Provided records Block Start
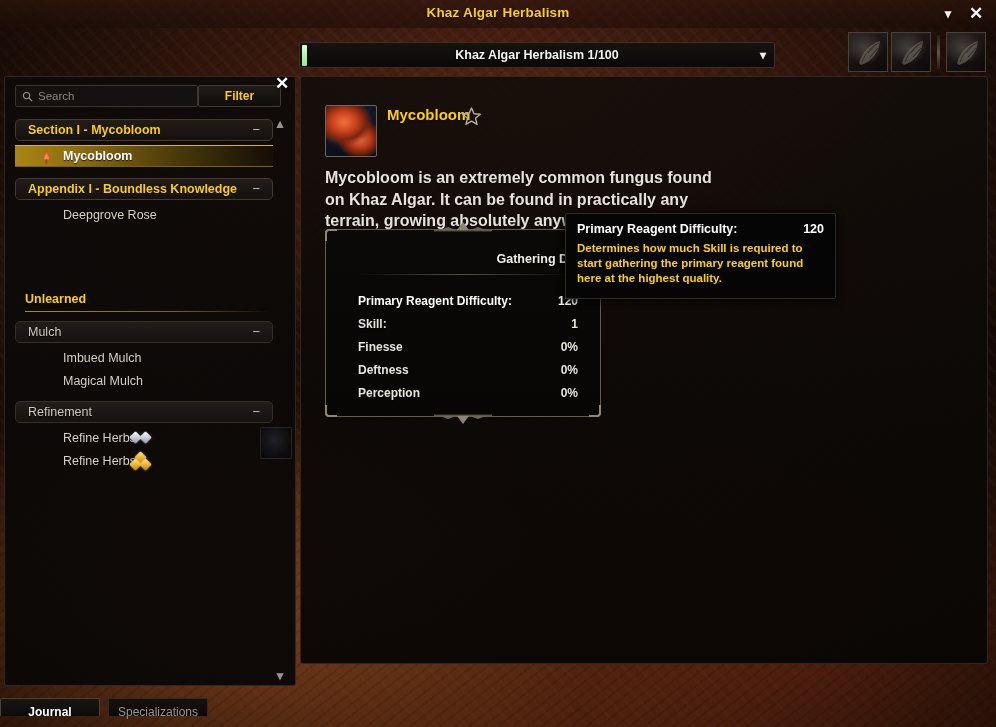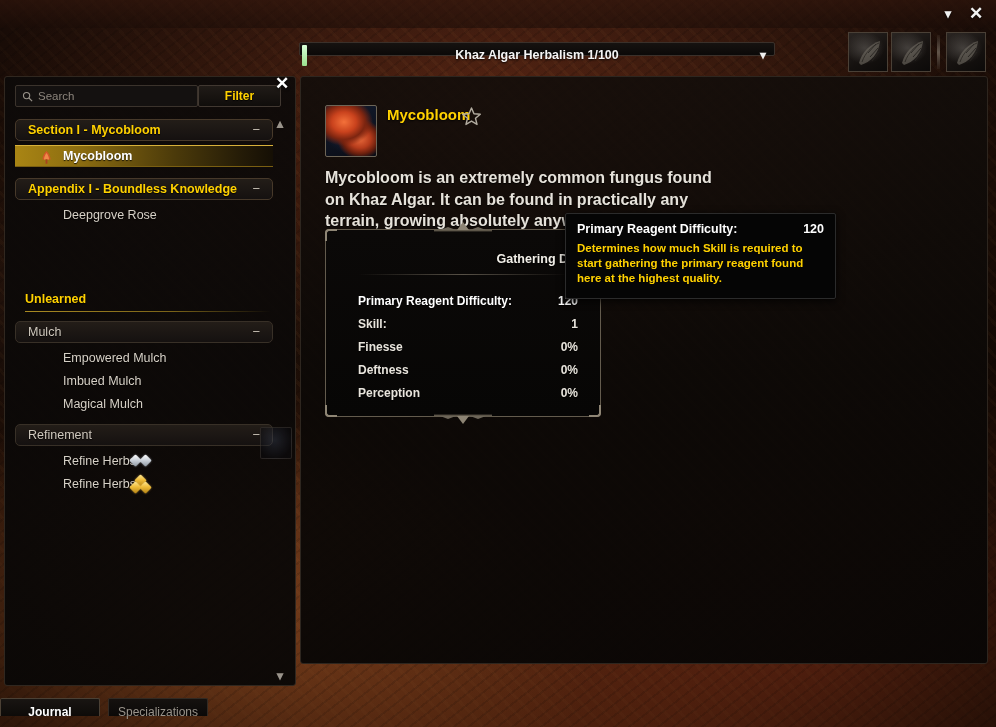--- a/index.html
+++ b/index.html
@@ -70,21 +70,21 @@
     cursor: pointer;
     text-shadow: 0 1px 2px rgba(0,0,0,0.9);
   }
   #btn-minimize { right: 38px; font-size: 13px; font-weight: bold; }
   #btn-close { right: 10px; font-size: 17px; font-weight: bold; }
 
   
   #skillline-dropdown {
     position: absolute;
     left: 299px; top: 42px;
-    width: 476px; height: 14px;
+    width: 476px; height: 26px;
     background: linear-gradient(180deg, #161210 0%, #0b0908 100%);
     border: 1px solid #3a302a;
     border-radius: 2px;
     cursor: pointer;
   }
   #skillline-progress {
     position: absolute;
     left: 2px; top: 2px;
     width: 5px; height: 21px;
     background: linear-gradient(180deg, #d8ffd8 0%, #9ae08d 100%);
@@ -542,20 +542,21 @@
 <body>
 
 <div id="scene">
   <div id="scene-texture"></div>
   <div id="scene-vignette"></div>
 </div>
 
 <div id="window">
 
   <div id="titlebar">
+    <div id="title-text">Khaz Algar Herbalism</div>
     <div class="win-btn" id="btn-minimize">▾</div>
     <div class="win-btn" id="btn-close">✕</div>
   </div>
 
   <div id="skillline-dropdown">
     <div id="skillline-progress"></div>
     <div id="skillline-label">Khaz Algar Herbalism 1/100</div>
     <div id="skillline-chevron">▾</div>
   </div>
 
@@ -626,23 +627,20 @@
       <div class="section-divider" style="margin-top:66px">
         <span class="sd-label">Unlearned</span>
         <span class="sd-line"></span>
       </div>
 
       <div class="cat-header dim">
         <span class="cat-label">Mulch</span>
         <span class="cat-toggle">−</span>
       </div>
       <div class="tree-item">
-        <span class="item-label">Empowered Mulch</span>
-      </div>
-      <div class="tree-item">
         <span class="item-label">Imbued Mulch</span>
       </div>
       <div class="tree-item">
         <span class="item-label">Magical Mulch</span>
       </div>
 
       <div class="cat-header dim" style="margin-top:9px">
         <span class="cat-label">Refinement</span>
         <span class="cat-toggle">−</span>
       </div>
Provided records Block End
Could you copy all of the entries above exactly, without the pictures?

§ **Reply to the exercise**:
--- a/index.html
+++ b/index.html
@@ -70,21 +70,21 @@
     cursor: pointer;
     text-shadow: 0 1px 2px rgba(0,0,0,0.9);
   }
   #btn-minimize { right: 38px; font-size: 13px; font-weight: bold; }
   #btn-close { right: 10px; font-size: 17px; font-weight: bold; }
 
   
   #skillline-dropdown {
     position: absolute;
     left: 299px; top: 42px;
-    width: 476px; height: 14px;
+    width: 476px; height: 26px;
     background: linear-gradient(180deg, #161210 0%, #0b0908 100%);
     border: 1px solid #3a302a;
     border-radius: 2px;
     cursor: pointer;
   }
   #skillline-progress {
     position: absolute;
     left: 2px; top: 2px;
     width: 5px; height: 21px;
     background: linear-gradient(180deg, #d8ffd8 0%, #9ae08d 100%);
@@ -542,20 +542,21 @@
 <body>
 
 <div id="scene">
   <div id="scene-texture"></div>
   <div id="scene-vignette"></div>
 </div>
 
 <div id="window">
 
   <div id="titlebar">
+    <div id="title-text">Khaz Algar Herbalism</div>
     <div class="win-btn" id="btn-minimize">▾</div>
     <div class="win-btn" id="btn-close">✕</div>
   </div>
 
   <div id="skillline-dropdown">
     <div id="skillline-progress"></div>
     <div id="skillline-label">Khaz Algar Herbalism 1/100</div>
     <div id="skillline-chevron">▾</div>
   </div>
 
@@ -626,23 +627,20 @@
       <div class="section-divider" style="margin-top:66px">
         <span class="sd-label">Unlearned</span>
         <span class="sd-line"></span>
       </div>
 
       <div class="cat-header dim">
         <span class="cat-label">Mulch</span>
         <span class="cat-toggle">−</span>
       </div>
       <div class="tree-item">
-        <span class="item-label">Empowered Mulch</span>
-      </div>
-      <div class="tree-item">
         <span class="item-label">Imbued Mulch</span>
       </div>
       <div class="tree-item">
         <span class="item-label">Magical Mulch</span>
       </div>
 
       <div class="cat-header dim" style="margin-top:9px">
         <span class="cat-label">Refinement</span>
         <span class="cat-toggle">−</span>
       </div>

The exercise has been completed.